On March 20, 1981, Bradley Boan marched into the emergency room and murdered a doctor, a nurse and a patient. I had admitted him several times, only to see him exercise his right to be crazy the next day. The lawyer for the families of the victims considered naming me in a lawsuit, but reconsidered.
Go figure. No one ever said value judgments were easy.
So where do you stand on the Nanny State paradigm? The legal profession, and society in general, is deeply conflicted on this issue. Are you going to make 14 phone calls to track down a patient who fails to deliver a follow-up urinalysis?
Because there are so many variables, general rules are impossible. That’s not going to stop me from offering a general opinion, in the hope it will inspire young family physicians to think deeply about this issue.
I believe that I have an obligation to do my best to assure that tests I obtain in my office are tracked back to my office, and acted on appropriately. For that reason, one of our staff members maintains a log of these tests.
Once the patient leaves my office, though, I think the responsibility is on him. We do our best to grease the skids, making specific appointment times when possible. But I’m not going to follow him around town or serve as his alarm clock.
From the first day I opened my practice, every family has been given a loose-leaf notebook with educational materials and dividers to organize their health information. They get copies of all their lab and x-ray reports, and my handwritten progress note sheets include a punched NCR copy for them to file away. Do they do it? Some do, some don’t. I don’t check. But I send them a message from the start: This is your health, and I expect you to be the lead partner in this relationship.

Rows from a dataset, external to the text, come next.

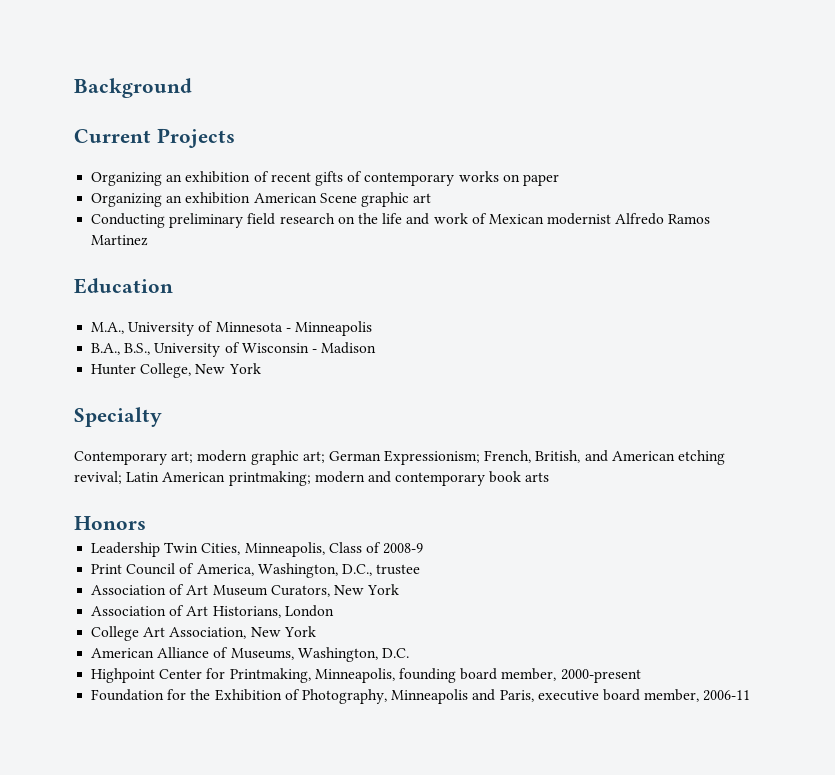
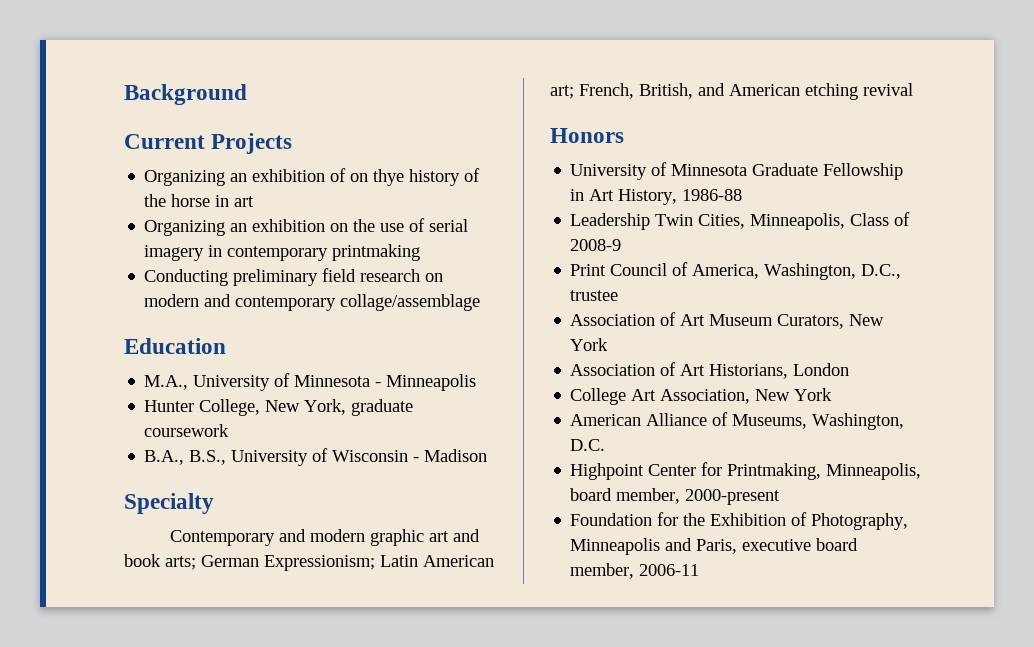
[270,171,559,186] [91,192,432,207] recent gifts of contemporary works on paper // Organizing an exhibition American Scene graphic art -> [350,168,481,186] [144,194,255,207] [144,218,469,236] [144,244,421,261] on thye history of the horse in art // Organizing an exhibition on the use of serial imagery in contemporary printmaking
[357,213,711,225] [91,235,149,246] the life and work of Mexican modernist Alfredo Ramos Martinez -> [144,294,481,311] modern and contemporary collage/assemblage
(372, 328) none -> [144,399,414,416] [144,424,230,437] // Hunter College, New York, graduate coursework
[91,363,261,378] // Hunter College, New York -> (488, 455) none
[171,451,194,463] art; -> [279,529,307,542] and
[302,450,481,465] art; German Expressionism; -> [429,529,481,542] [124,554,494,571] [550,85,574,99] art and book arts; German Expressionism; Latin American art;
[74,471,550,486] [74,516,146,530] revival; Latin American printmaking; modern and contemporary book arts // Honors -> [863,83,913,96] [550,128,624,143] [570,162,904,180] [570,189,743,205] revival // Honors // University of Minnesota Graduate Fellowship in Art History, 1986-88
[398,668,456,683] founding -> (922, 471) none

At the other end of the spectrum in our town is a pediatrician, an excellent and dedicated clinician and a nice person. She fosters dependency in her patients to a degree I would not have thought humanly possible. When I see her in her car, she is on her cell phone. She was evicted from her group practice because she didn’t produce her overhead, and her partners couldn’t tolerate taking calls from her patients. (She doesn’t have a family).
Do I encourage patient self-care and independence because it is more profitable, and lets me sleep at night? Only God knows. I do know this: The biggest health care crisis involves the American lifestyle, not coverage for the uninsured.
And I’m not going to be there to help my patients make good choices at the grocery store, the restaurant or the refrigerator. It’s on them, and I think we’d better get that straight.